El latido del tiempo

En la niñez percibía el tiempo como un pálpito imparable que se acompasaba con el latido del corazón. Tic tac… Tic tac… pulsaban los colores del primer reloj en mi oído y, mirando las manecillas que recorrían su circunferencia, trataba de entender los distintos ritmos en cada una de ellas. La aguja de los segundos, la de los minutos, la de las horas.

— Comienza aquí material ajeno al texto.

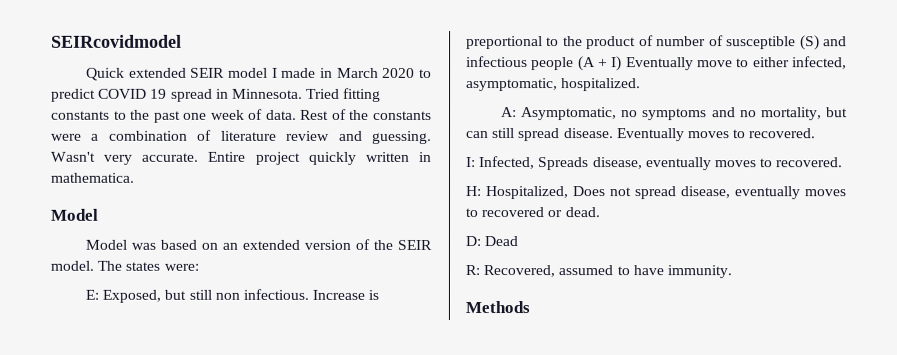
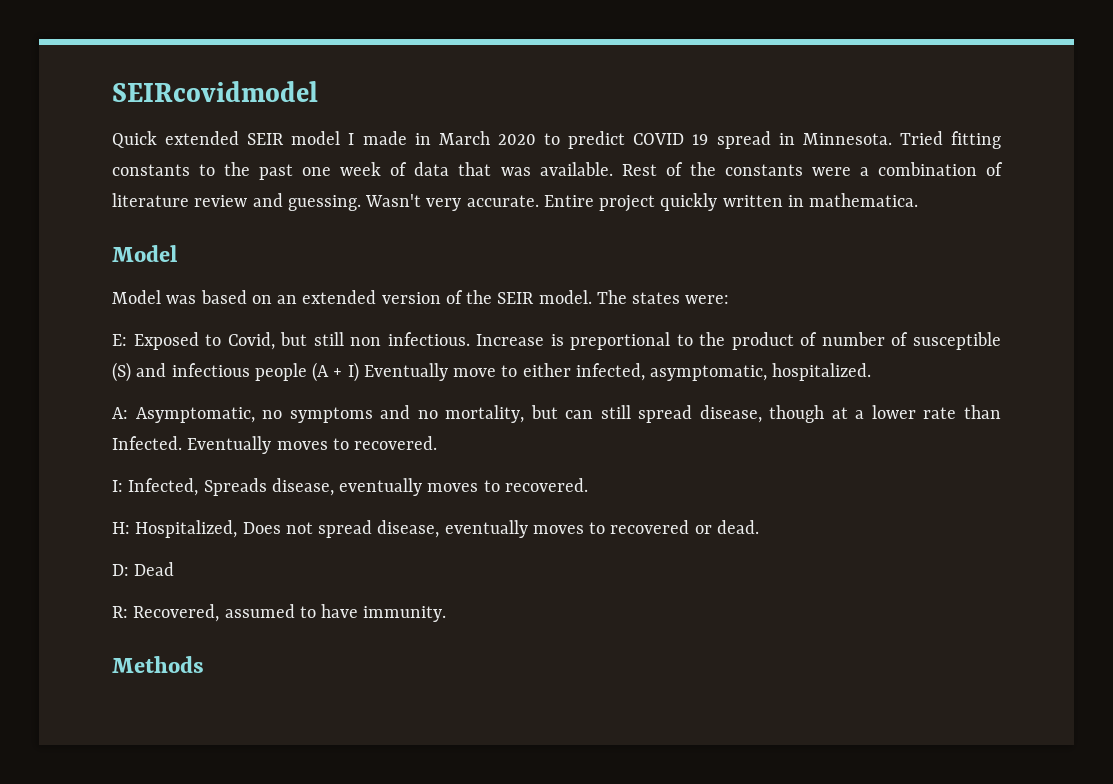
- Tried fitting constants to the past one week of data.
+ Tried fitting constants to the past one week of data that was available.
- E: Exposed, but still non infectious.
+ E: Exposed to Covid, but still non infectious.
- A: Asymptomatic, no symptoms and no mortality, but can still spread disease.
+ A: Asymptomatic, no symptoms and no mortality, but can still spread disease, though at a lower rate than Infected.

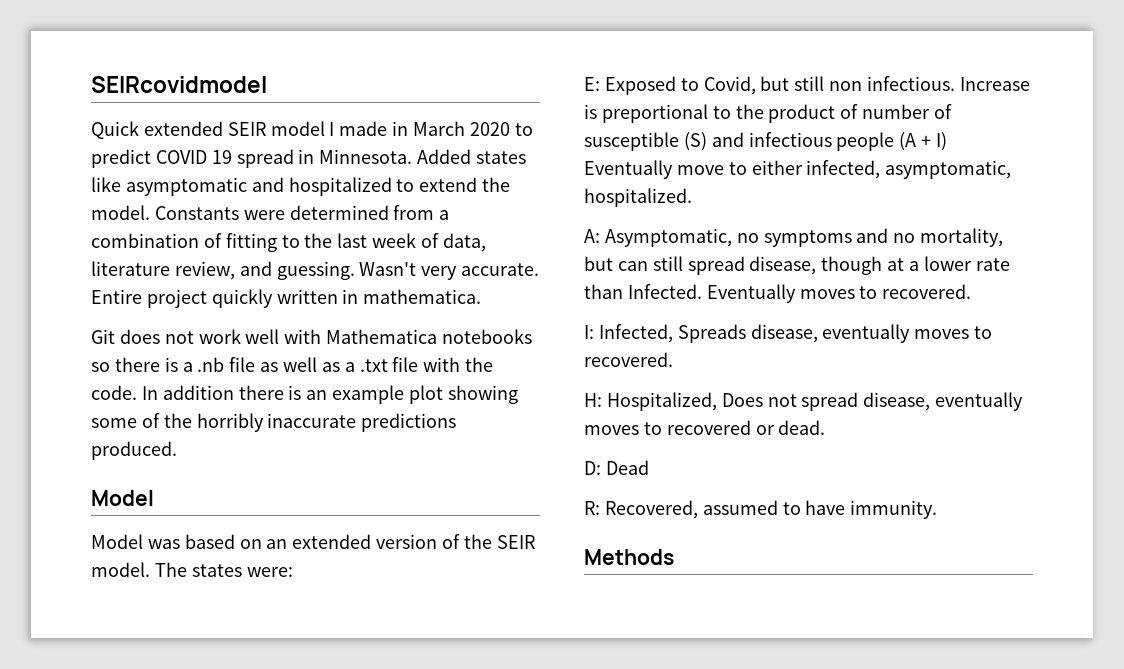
- Tried fitting constants to the past one week of data that was available. Rest of the constants were a combination of literature review and guessing.
+ Added states like asymptomatic and hospitalized to extend the model. Constants were determined from a combination of fitting to the last week of data, literature review, and guessing.
+ Git does not work well with Mathematica notebooks so there is a .nb file as well as a .txt file with the code. In addition there is an example plot showing some of the horribly inaccurate predictions produced.

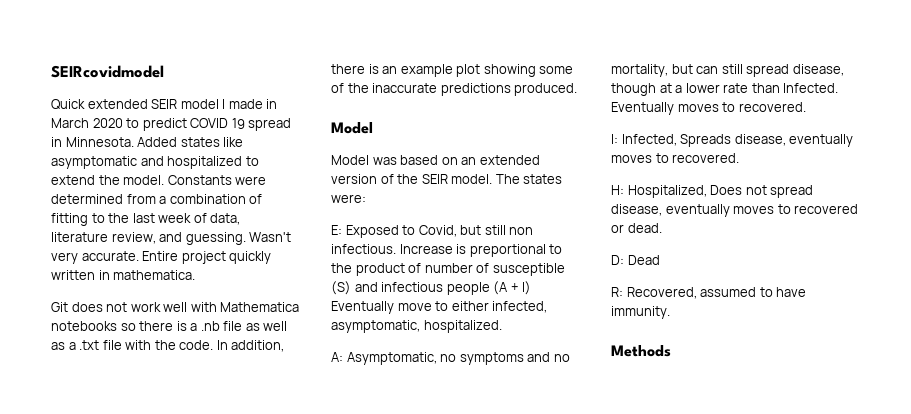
- In addition there is an example plot showing some of the horribly inaccurate predictions produced.
+ In addition, there is an example plot showing some of the inaccurate predictions produced.

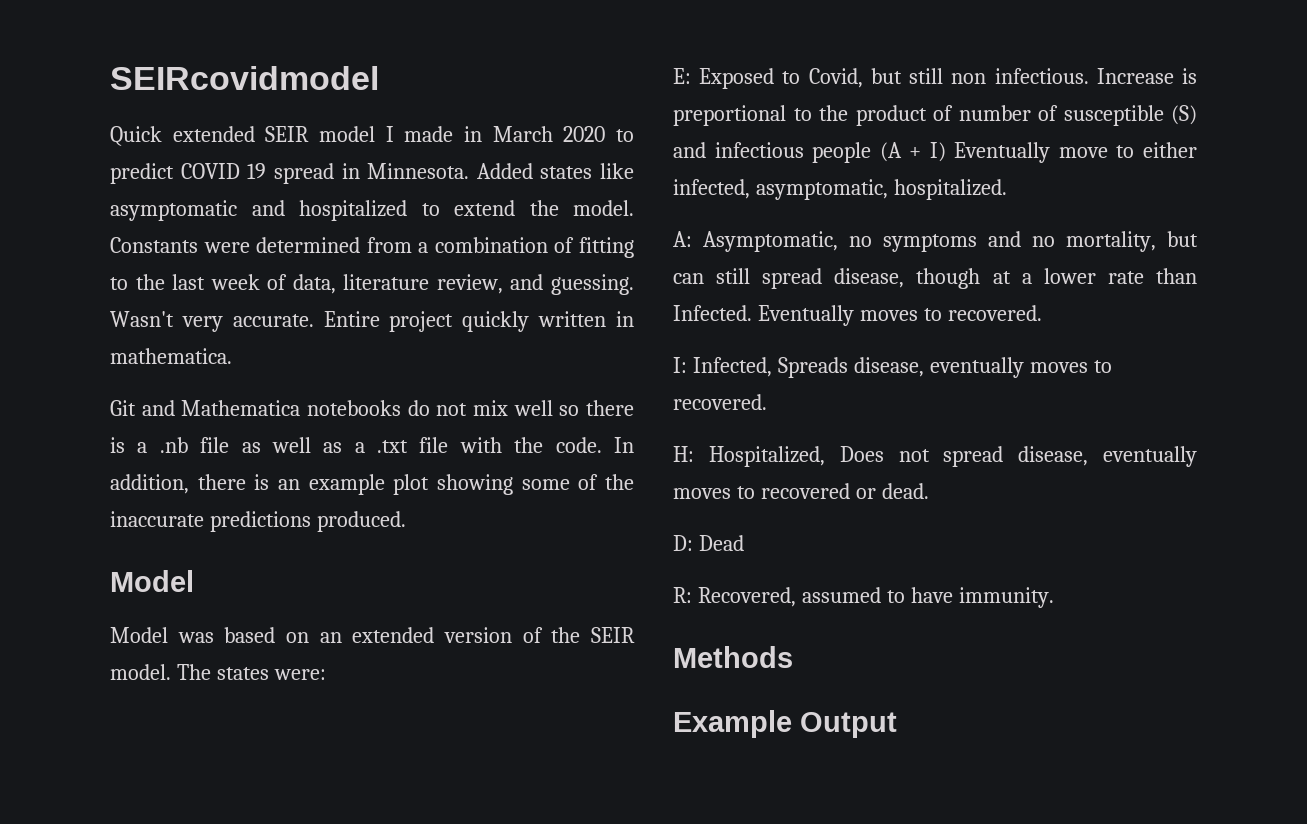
- Git does not work well with Mathematica notebooks so there is a .nb file as well as a .txt file with the code.
+ Git and Mathematica notebooks do not mix well so there is a .nb file as well as a .txt file with the code.
+ Example Output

Después el tiempo salió de la circunferencia primaveral y fue ensanchando sus ciclos en el calendario de los días, trimestres, años, trasladándome a este momento en el que varias décadas quedaron atrás; a esta estación en la cual “el antes” se pone delante cuando veo en el arcén un reloj de colores chillones que una niña pelirroja acerca a su oído. Es ella y soy yo. Es el mismo espacio de inocencia expectante que nos vive desde fuera del tiempo, mientras ambas sentimos el pálpito de cada segundo.

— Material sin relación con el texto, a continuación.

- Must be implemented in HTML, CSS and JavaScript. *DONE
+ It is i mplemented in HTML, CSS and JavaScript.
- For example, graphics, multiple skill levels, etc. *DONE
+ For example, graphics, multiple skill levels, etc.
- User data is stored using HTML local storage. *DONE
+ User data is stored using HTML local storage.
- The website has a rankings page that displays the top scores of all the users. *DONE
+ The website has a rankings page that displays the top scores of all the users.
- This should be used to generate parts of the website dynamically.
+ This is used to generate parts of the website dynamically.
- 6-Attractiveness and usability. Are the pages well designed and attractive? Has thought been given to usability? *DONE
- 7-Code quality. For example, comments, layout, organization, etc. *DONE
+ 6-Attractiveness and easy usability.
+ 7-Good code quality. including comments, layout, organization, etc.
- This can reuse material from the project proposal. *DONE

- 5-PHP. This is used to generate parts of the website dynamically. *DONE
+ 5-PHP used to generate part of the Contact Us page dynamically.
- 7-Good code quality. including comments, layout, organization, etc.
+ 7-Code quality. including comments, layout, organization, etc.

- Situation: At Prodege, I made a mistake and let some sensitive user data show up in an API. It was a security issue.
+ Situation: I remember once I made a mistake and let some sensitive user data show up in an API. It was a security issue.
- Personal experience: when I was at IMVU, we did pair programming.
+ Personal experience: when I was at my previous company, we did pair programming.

La imagen activa historias dormidas. Un recuerdo se despierta y me encuentra en este presente con la percepción renovada, concentrando en un instante lo que fui, lo que soy, y el recorrido que me condujo hasta aquí. Algo así como si las horas estuviesen fabricando un camino visible y, a la vez, un tiempo fuera del tiempo. Pues qué sería un segundo si no llevase en sí mismo el primer y el último aliento, la muerte y el nacimiento, la escurridiza frontera entre lo vivido y el porvenir.

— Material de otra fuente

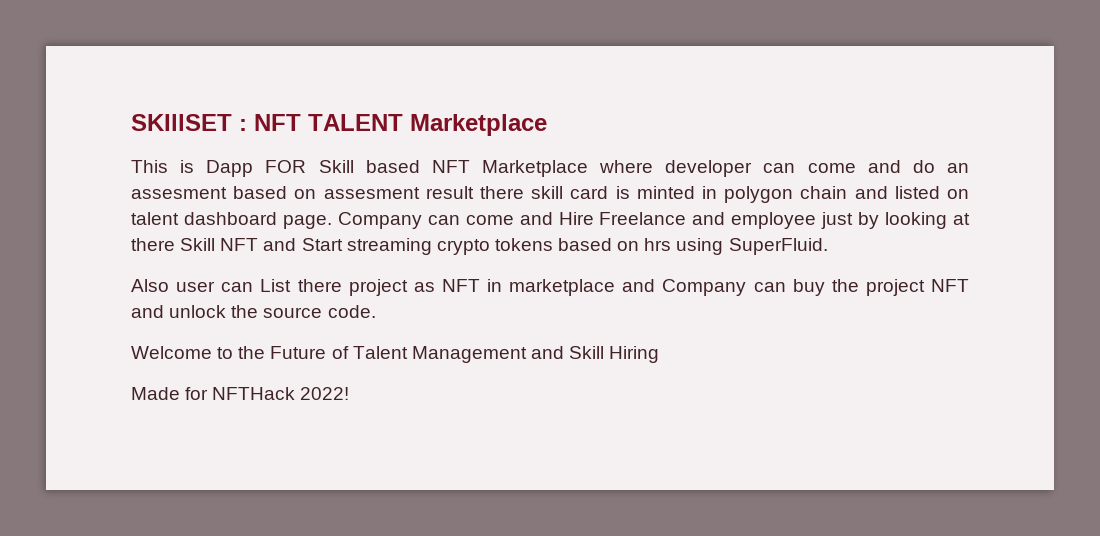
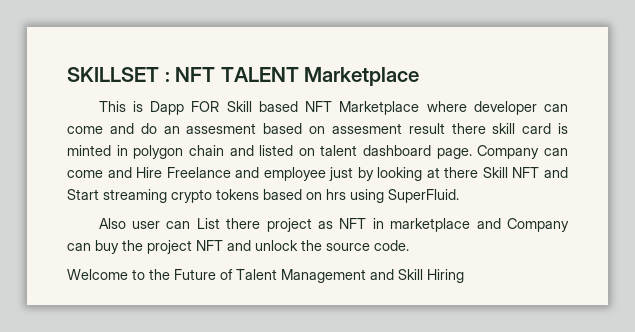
- SKIllSET : NFT TALENT Marketplace
+ SKILLSET : NFT TALENT Marketplace
- Made for NFTHack 2022!

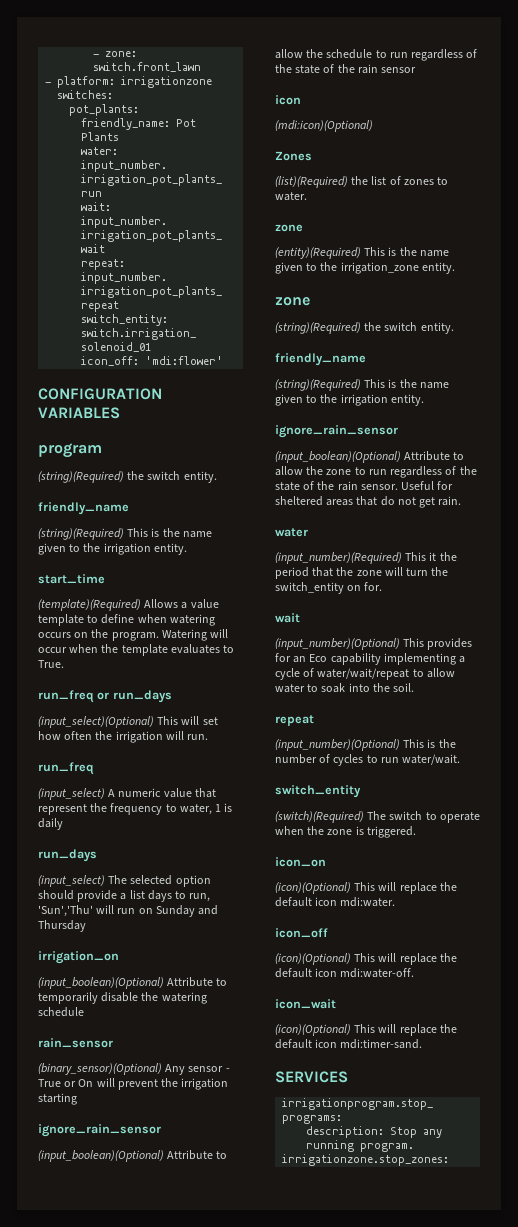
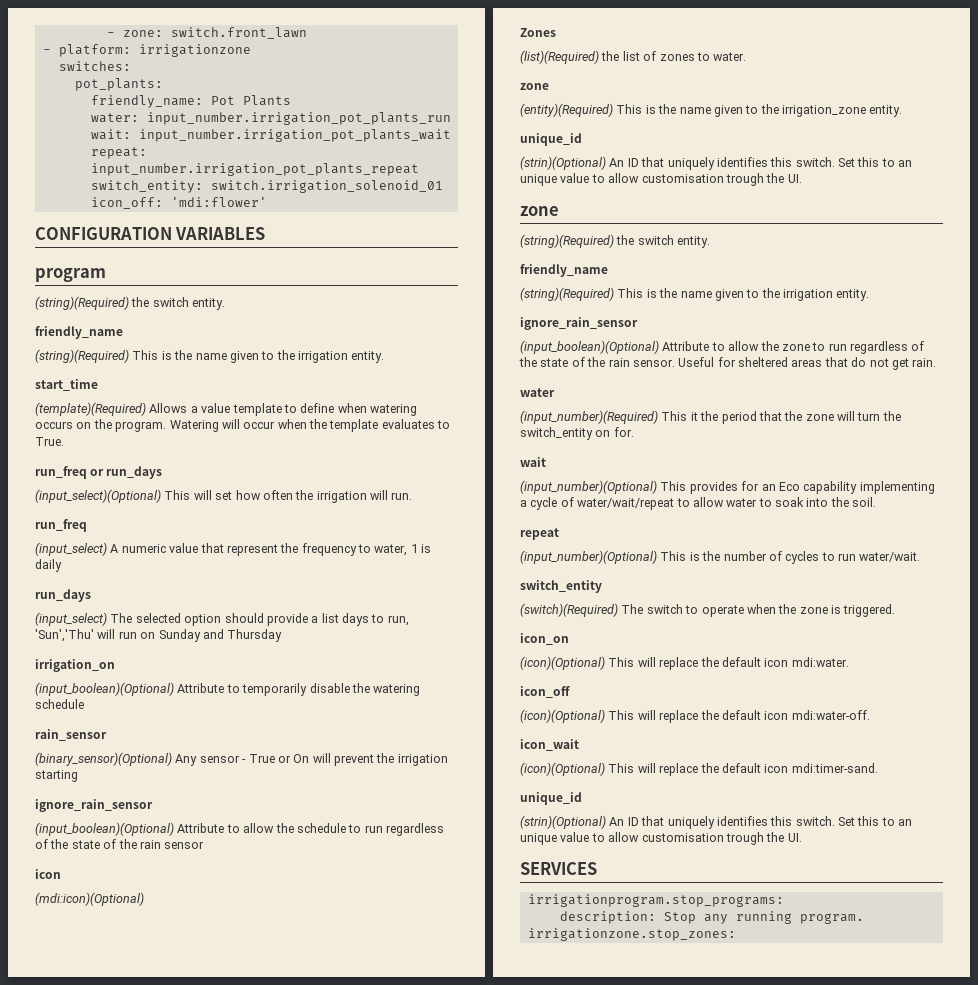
  (entity)(Required) This is the name given to the irrigation_zone entity.
+ unique_id
+ (strin)(Optional) An ID that uniquely identifies this switch. Set this to an unique value to allow customisation trough the UI.
  (icon)(Optional) This will replace the default icon mdi:timer-sand.
+ unique_id
+ (strin)(Optional) An ID that uniquely identifies this switch. Set this to an unique value to allow customisation trough the UI.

También un minuto puede determinar un antes y un después. El último minuto antes de que el tren arranque en un viaje de muchas horas que conducen a una estación en la cual los años atrapan. ¿Faltó ese minuto y perduró el antes? O acaso sobró el tiempo pero en el último momento huyó el coraje de cruzar el andén y subir al vagón. El latido del tiempo puede romper cada historia en dos, en lo que podría haber sido y no existe; en lo que sigue siendo y va definiendo, de entre todas, la única posibilidad para ser lo que soy.